* [Supplied data]
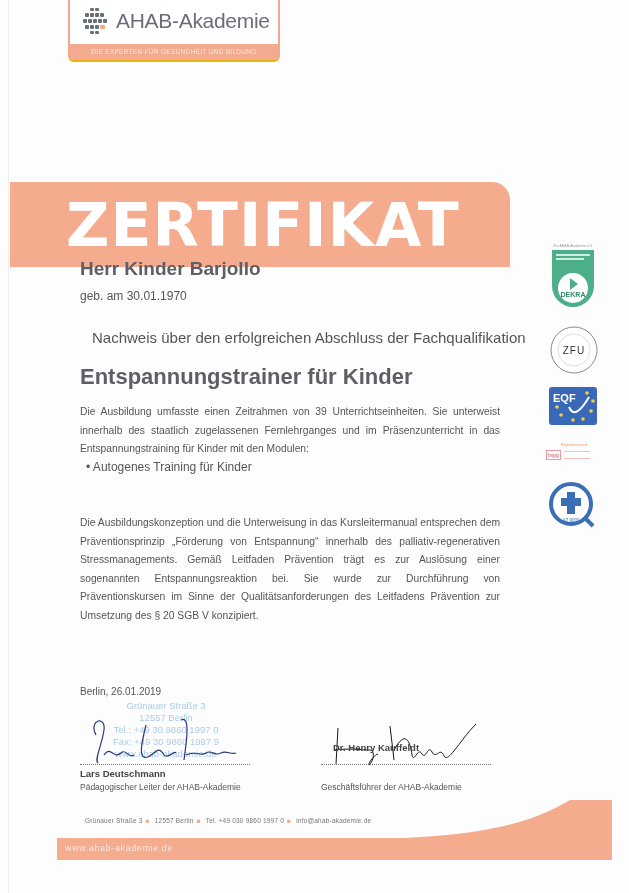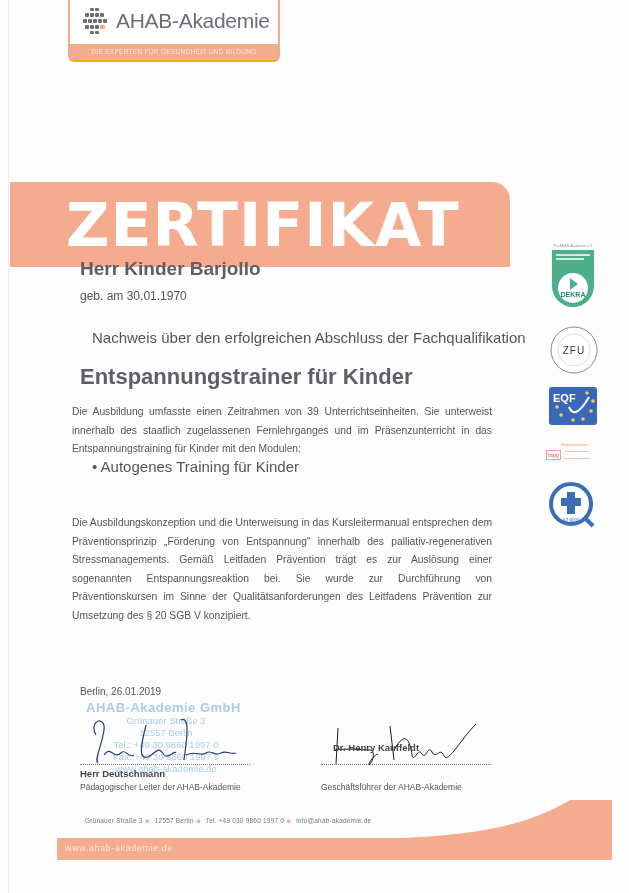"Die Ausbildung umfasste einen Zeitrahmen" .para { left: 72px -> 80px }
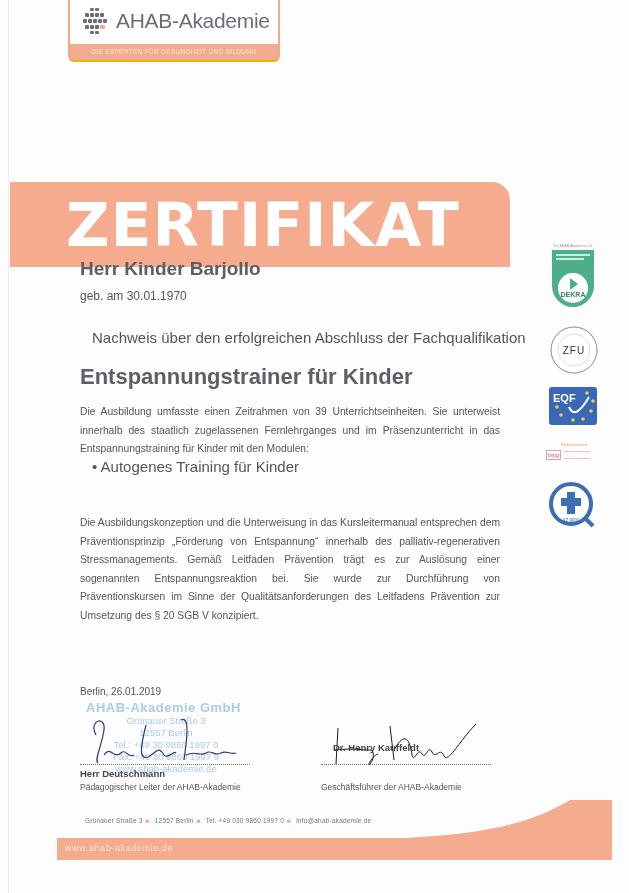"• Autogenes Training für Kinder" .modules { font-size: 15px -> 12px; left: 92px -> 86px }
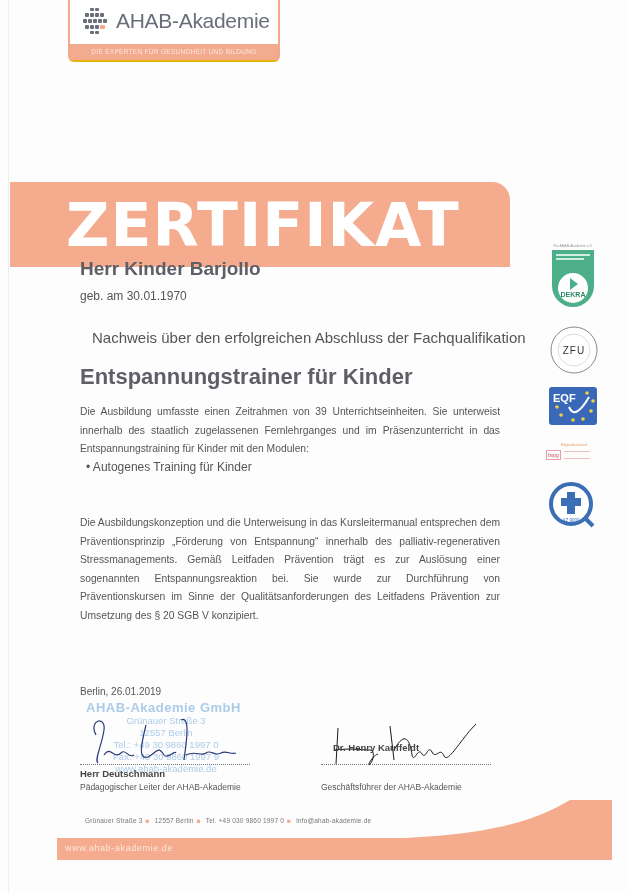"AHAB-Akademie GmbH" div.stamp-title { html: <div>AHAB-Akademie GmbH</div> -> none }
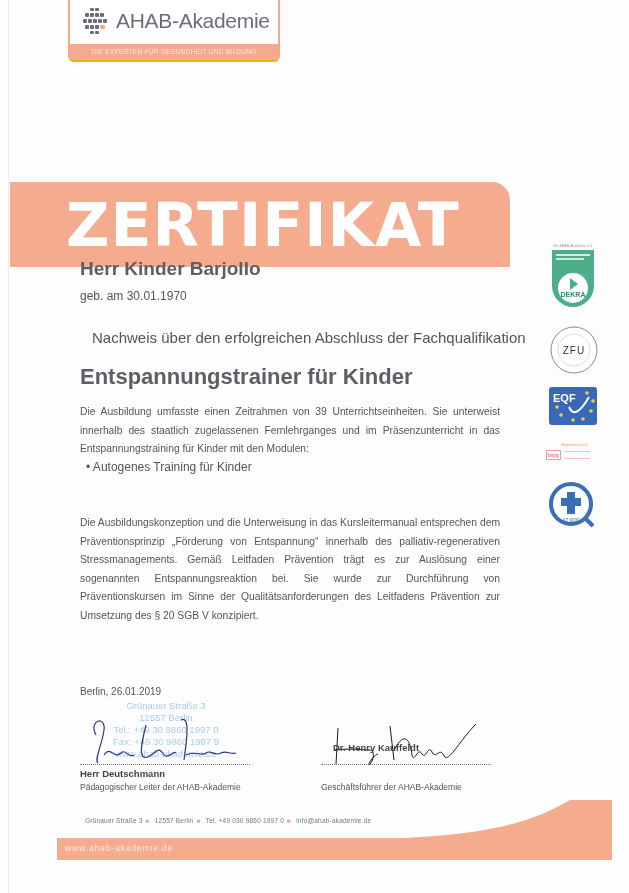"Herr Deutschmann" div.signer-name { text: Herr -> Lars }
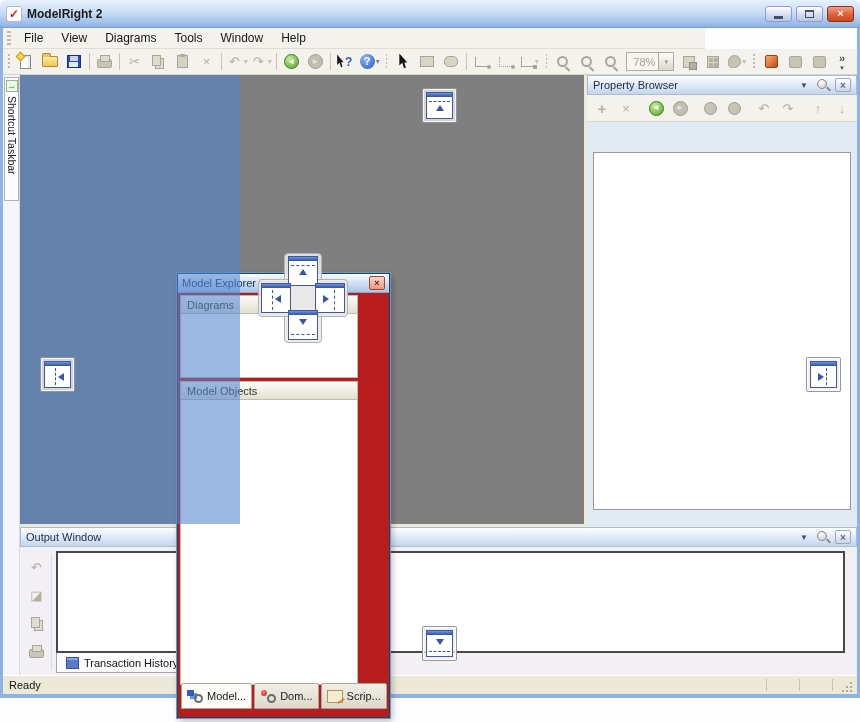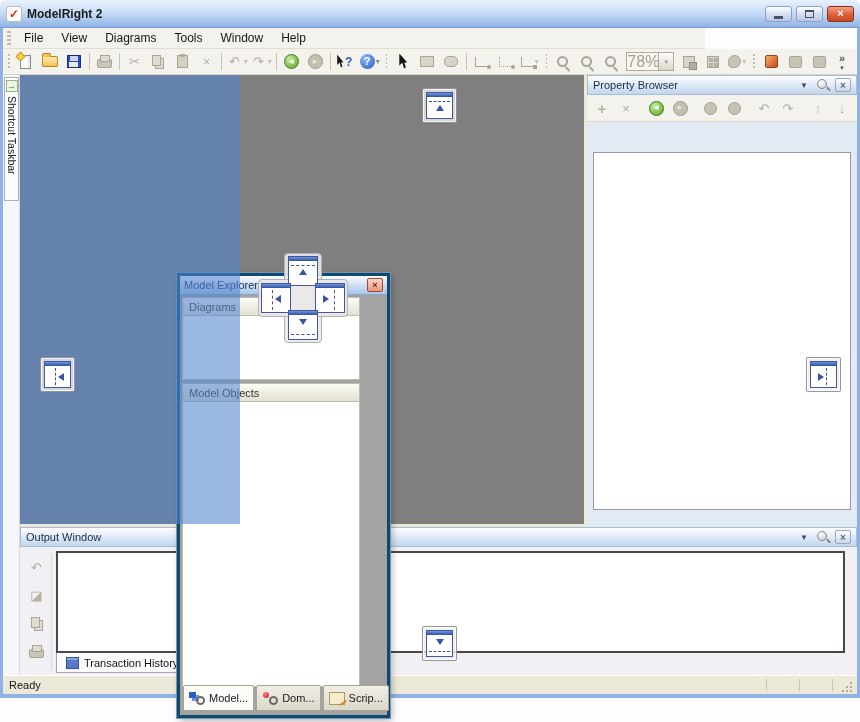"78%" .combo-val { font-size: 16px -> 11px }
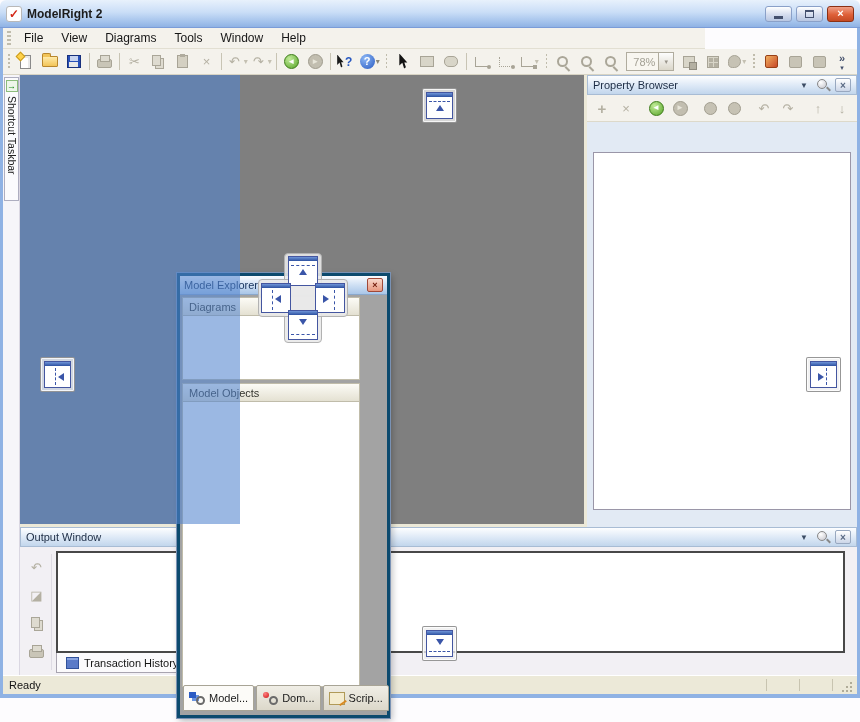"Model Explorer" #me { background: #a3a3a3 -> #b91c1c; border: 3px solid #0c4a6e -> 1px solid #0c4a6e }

* [Task instructions] Transcribe exactly the lines from the one with "Autogenes Training für" to the last line of the records, both included, so that no picture appears in the copy.

* [Solved problem]
"• Autogenes Training für Kinder" .modules { font-size: 15px -> 12px; left: 92px -> 86px }
"AHAB-Akademie GmbH" div.stamp-title { html: <div>AHAB-Akademie GmbH</div> -> none }
"Herr Deutschmann" div.signer-name { text: Herr -> Lars }
"78%" .combo-val { font-size: 16px -> 11px }
"Model Explorer" #me { background: #a3a3a3 -> #b91c1c; border: 3px solid #0c4a6e -> 1px solid #0c4a6e }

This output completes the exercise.